Policy-based computing can be compared to the typical end user service-level agreement (SLA) now used extensively throughout the IT world. Service-level agreements are modeled as a contract among two or more parties in a service relationship, designed to create a clear, measurable, common understanding of the role each party plays in the SLA. A party role represents a set of objectives and rules that define the minimum service-level expectations and service-level obligations, deliverables that affect other roles, and constraints. With policy-based computing, the individual system parameters and constraints that set the service levels for each application can be automated—similar to today's SLAs. Policy-based computing will eventually be written into service-level agreements; for example, a policy might specify a vendor's agreement to maintain a specific response time to fix system problems.

NOTE

To be effective, policies must be managed in an automated fashion. Policy management applications need to be created to allow operations staff to properly configure the policy-based applications. Policy viewer applications allow the current status of the policy to be viewed by anyone who needs to see it. Engineering alterations may need to be provided. Engineers, data operations, policy managers—even the applications running against the policies—create operational information, XML DTDs, program logic, and so forth. This topic is quite complex, and beyond the scope of this article.

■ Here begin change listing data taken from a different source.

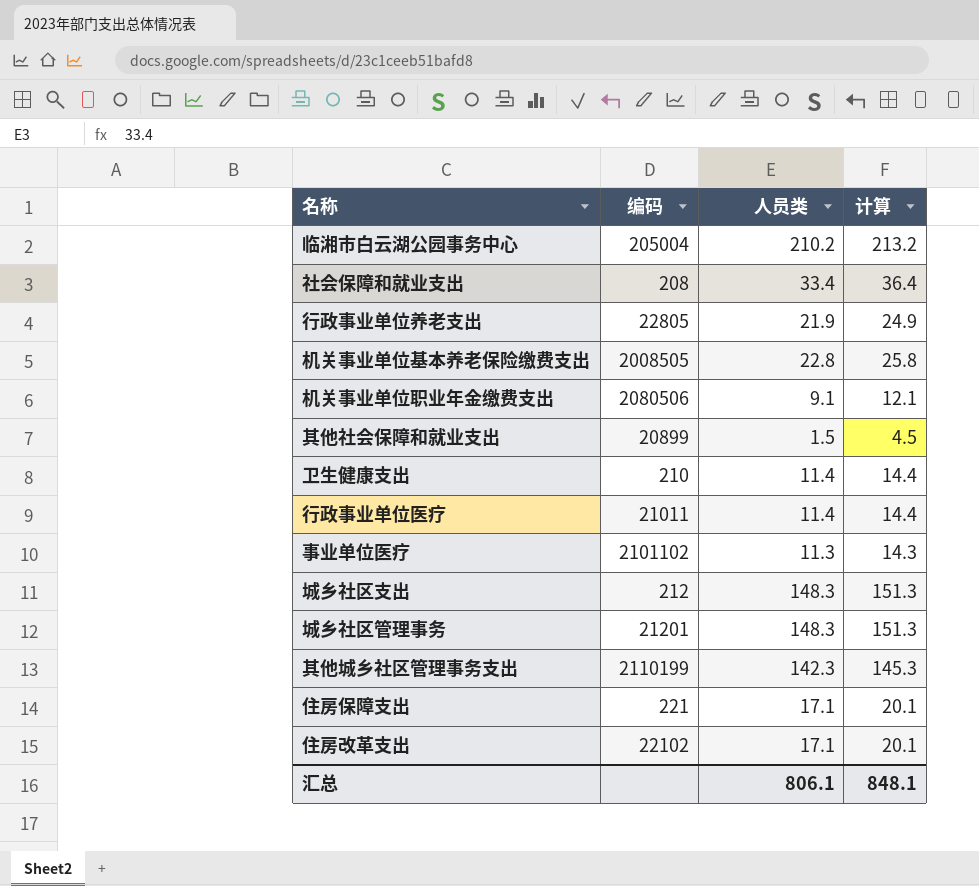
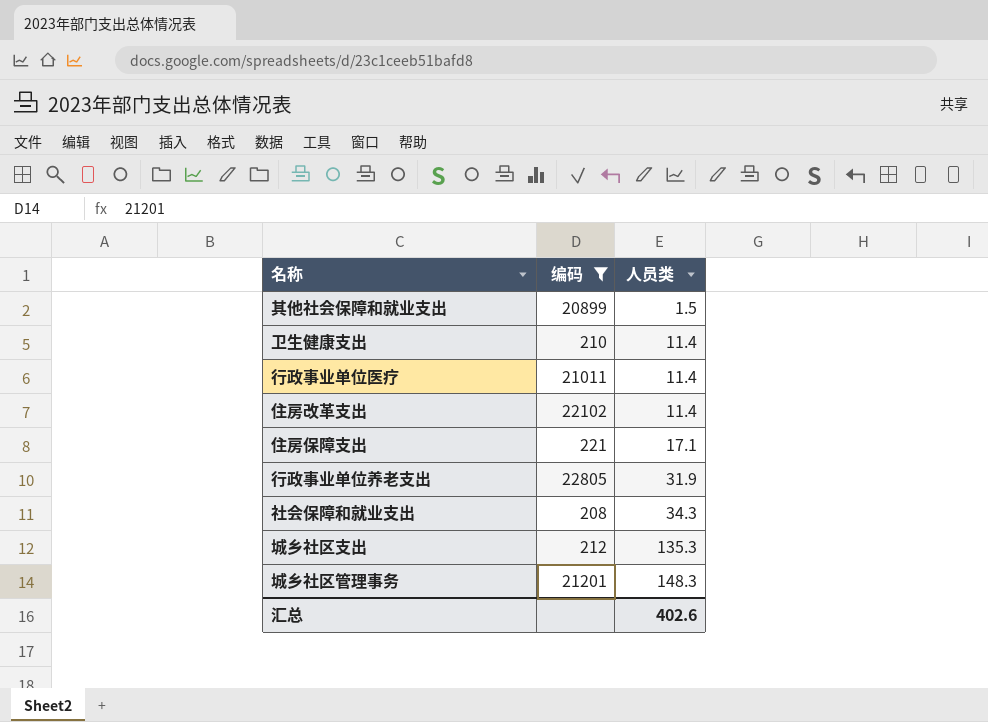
filter: none -> 编码 <= 22805
row order: none -> 人员类 ascending
column 计算 | formula: [人员类] + 3 -> none
住房改革支出 | 人员类: 17.1 -> 11.4
行政事业单位养老支出 | 人员类: 21.9 -> 31.9
社会保障和就业支出 | 人员类: 33.4 -> 34.3
城乡社区支出 | 人员类: 148.3 -> 135.3
汇总 | 人员类: 806.1 -> 402.6

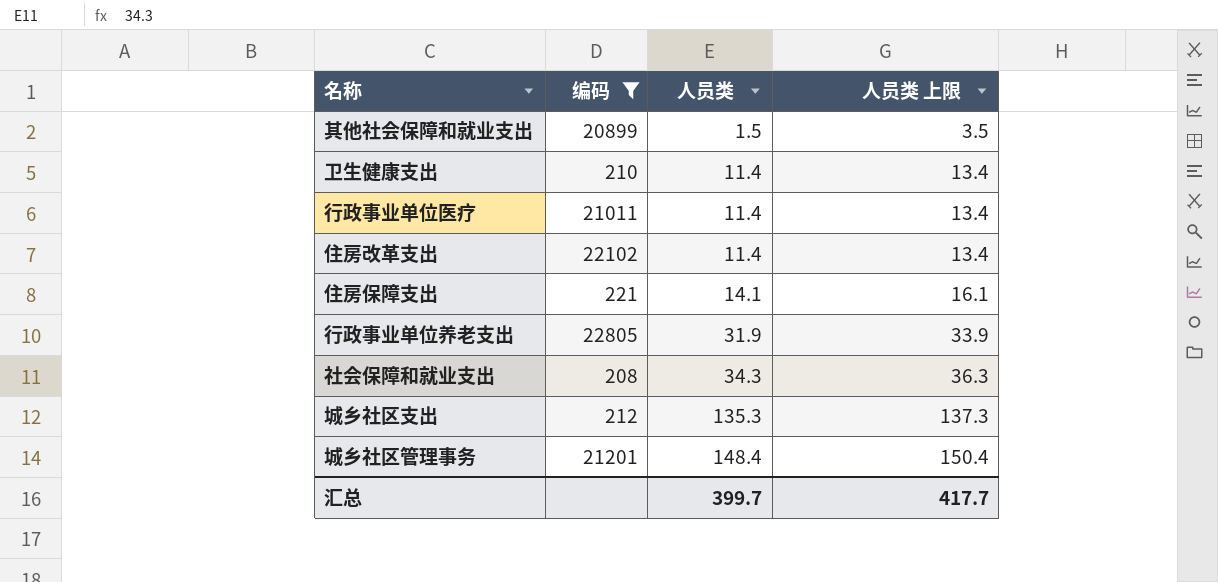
column 人员类 上限 | formula: none -> [人员类] + 2
住房保障支出 | 人员类: 17.1 -> 14.1
城乡社区管理事务 | 人员类: 148.3 -> 148.4
汇总 | 人员类: 402.6 -> 399.7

Downsides of Policy-Based Computing

The following list highlights some of the more difficult aspects of policy-based computing:

  • Infrastructure must be in place. Policy-based computing will not run on existing infrastructures.

  • All systems, software, and applications must know how to interact with the policy server.

  • The datacenter network must be able to support the policy-based applications.

  • Network delays may affect directory access operations; the design of the applications need to take this issue into account.

With the advent of utility computing as well as computer and storage virtualization, corporate concerns about policy ownership issues have risen to new heights. The major concern is that business-based policy must be end-to-end and be set by corporate management, and then translated into deployment policies within the policy of infrastructure operations: user workflow; network, storage, and server infrastructure; and application software.

The new world of IT, based on utility services, will require a basic rethinking of the way policies are created and managed within the corporation. No longer can policy exist in independent islands, nor can it be in the hands of vendors. This issue is so important that a new corporate executive office is created: the chief policy officer (CPO) tackles the tasks of creating corporate business-based policy practices and procedures, and identifying and integrating policy-island infrastructures. This first step will set the foundation for an implementation that's based on the methodologies required to translate, distribute, administer, monitor, and manage policy end-to-end within the corporation, from the user to the application, in a seamless way rather than piecemeal.